SOURCE INFORMATION START

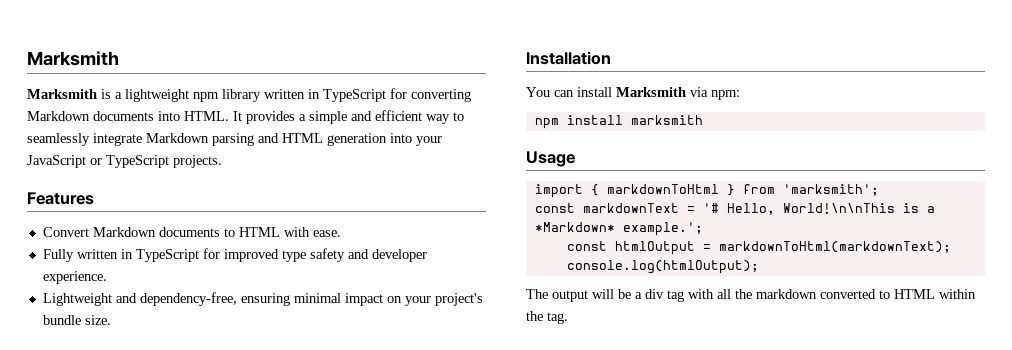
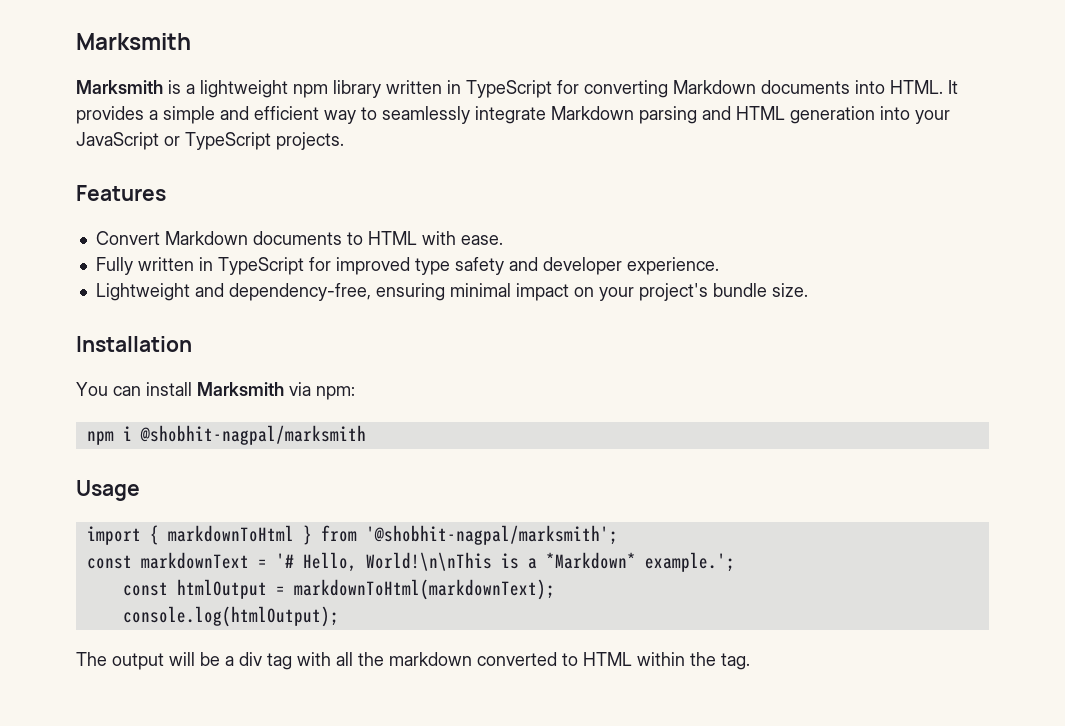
- npm install marksmith
+ npm i @shobhit-nagpal/marksmith
- import { markdownToHtml } from 'marksmith';
+ import { markdownToHtml } from '@shobhit-nagpal/marksmith';

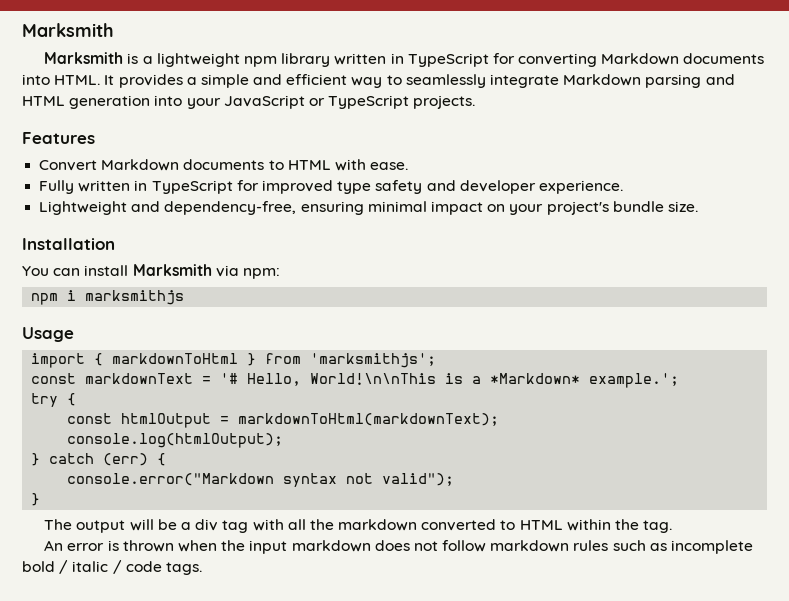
- npm i @shobhit-nagpal/marksmith
+ npm i marksmithjs
- import { markdownToHtml } from '@shobhit-nagpal/marksmith';
+ import { markdownToHtml } from 'marksmithjs';
+ try {
+ } catch (err) {
+ console.error("Markdown syntax not valid");
+ }
+ An error is thrown when the input markdown does not follow markdown rules such as incomplete bold / italic / code tags.

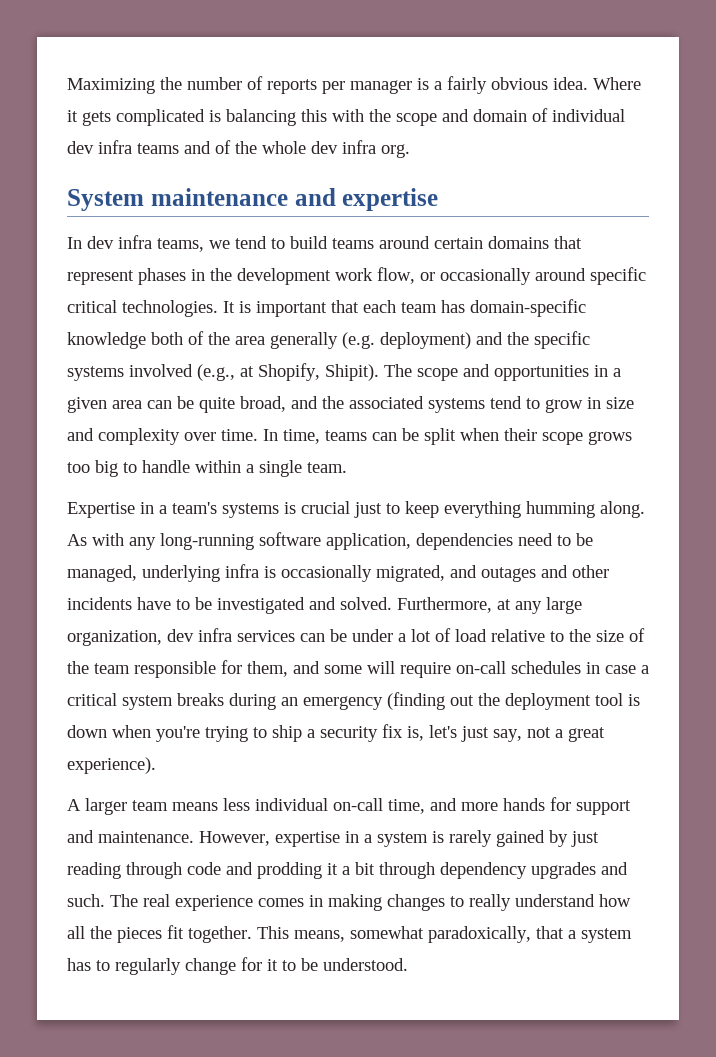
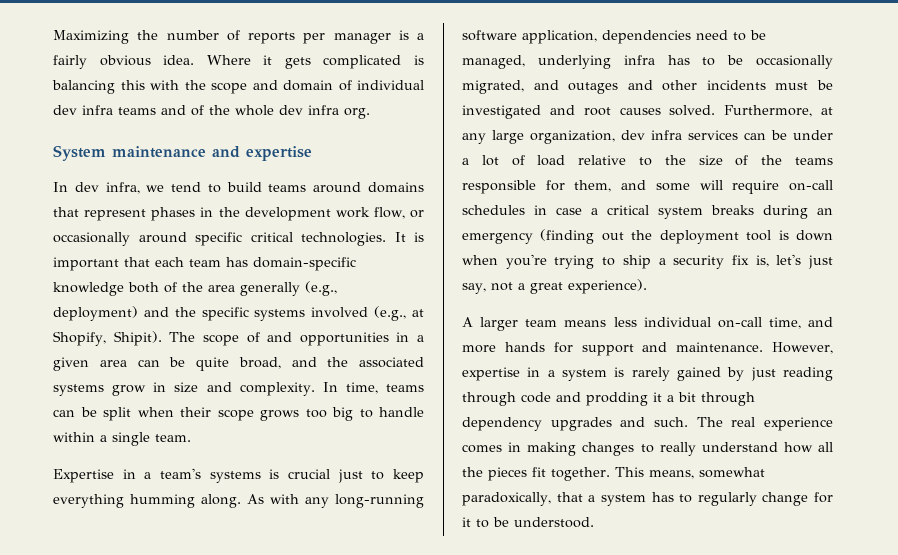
- In dev infra teams, we tend to build teams around certain domains that represent phases in the development work flow, or occasionally around specific critical technologies.
+ In dev infra, we tend to build teams around domains that represent phases in the development work flow, or occasionally around specific critical technologies.
- It is important that each team has domain-specific knowledge both of the area generally (e.g. deployment) and the specific systems involved (e.g., at Shopify, Shipit).
+ It is important that each team has domain-specific knowledge both of the area generally (e.g., deployment) and the specific systems involved (e.g., at Shopify, Shipit).
- The scope and opportunities in a given area can be quite broad, and the associated systems tend to grow in size and complexity over time.
+ The scope of and opportunities in a given area can be quite broad, and the associated systems grow in size and complexity.
- As with any long-running software application, dependencies need to be managed, underlying infra is occasionally migrated, and outages and other incidents have to be investigated and solved.
+ As with any long-running software application, dependencies need to be managed, underlying infra has to be occasionally migrated, and outages and other incidents must be investigated and root causes solved.
- Furthermore, at any large organization, dev infra services can be under a lot of load relative to the size of the team responsible for them, and some will require on-call schedules in case a critical system breaks during an emergency (finding out the deployment tool is down when you're trying to ship a security fix is, let's just say, not a great experience).
+ Furthermore, at any large organization, dev infra services can be under a lot of load relative to the size of the teams responsible for them, and some will require on-call schedules in case a critical system breaks during an emergency (finding out the deployment tool is down when you're trying to ship a security fix is, let's just say, not a great experience).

SOURCE INFORMATION END

TASK BRIEF —
Will you restate every entry word for word and omit the images?

EXERCISE OUTPUT —
- npm install marksmith
+ npm i @shobhit-nagpal/marksmith
- import { markdownToHtml } from 'marksmith';
+ import { markdownToHtml } from '@shobhit-nagpal/marksmith';

- npm i @shobhit-nagpal/marksmith
+ npm i marksmithjs
- import { markdownToHtml } from '@shobhit-nagpal/marksmith';
+ import { markdownToHtml } from 'marksmithjs';
+ try {
+ } catch (err) {
+ console.error("Markdown syntax not valid");
+ }
+ An error is thrown when the input markdown does not follow markdown rules such as incomplete bold / italic / code tags.

- In dev infra teams, we tend to build teams around certain domains that represent phases in the development work flow, or occasionally around specific critical technologies.
+ In dev infra, we tend to build teams around domains that represent phases in the development work flow, or occasionally around specific critical technologies.
- It is important that each team has domain-specific knowledge both of the area generally (e.g. deployment) and the specific systems involved (e.g., at Shopify, Shipit).
+ It is important that each team has domain-specific knowledge both of the area generally (e.g., deployment) and the specific systems involved (e.g., at Shopify, Shipit).
- The scope and opportunities in a given area can be quite broad, and the associated systems tend to grow in size and complexity over time.
+ The scope of and opportunities in a given area can be quite broad, and the associated systems grow in size and complexity.
- As with any long-running software application, dependencies need to be managed, underlying infra is occasionally migrated, and outages and other incidents have to be investigated and solved.
+ As with any long-running software application, dependencies need to be managed, underlying infra has to be occasionally migrated, and outages and other incidents must be investigated and root causes solved.
- Furthermore, at any large organization, dev infra services can be under a lot of load relative to the size of the team responsible for them, and some will require on-call schedules in case a critical system breaks during an emergency (finding out the deployment tool is down when you're trying to ship a security fix is, let's just say, not a great experience).
+ Furthermore, at any large organization, dev infra services can be under a lot of load relative to the size of the teams responsible for them, and some will require on-call schedules in case a critical system breaks during an emergency (finding out the deployment tool is down when you're trying to ship a security fix is, let's just say, not a great experience).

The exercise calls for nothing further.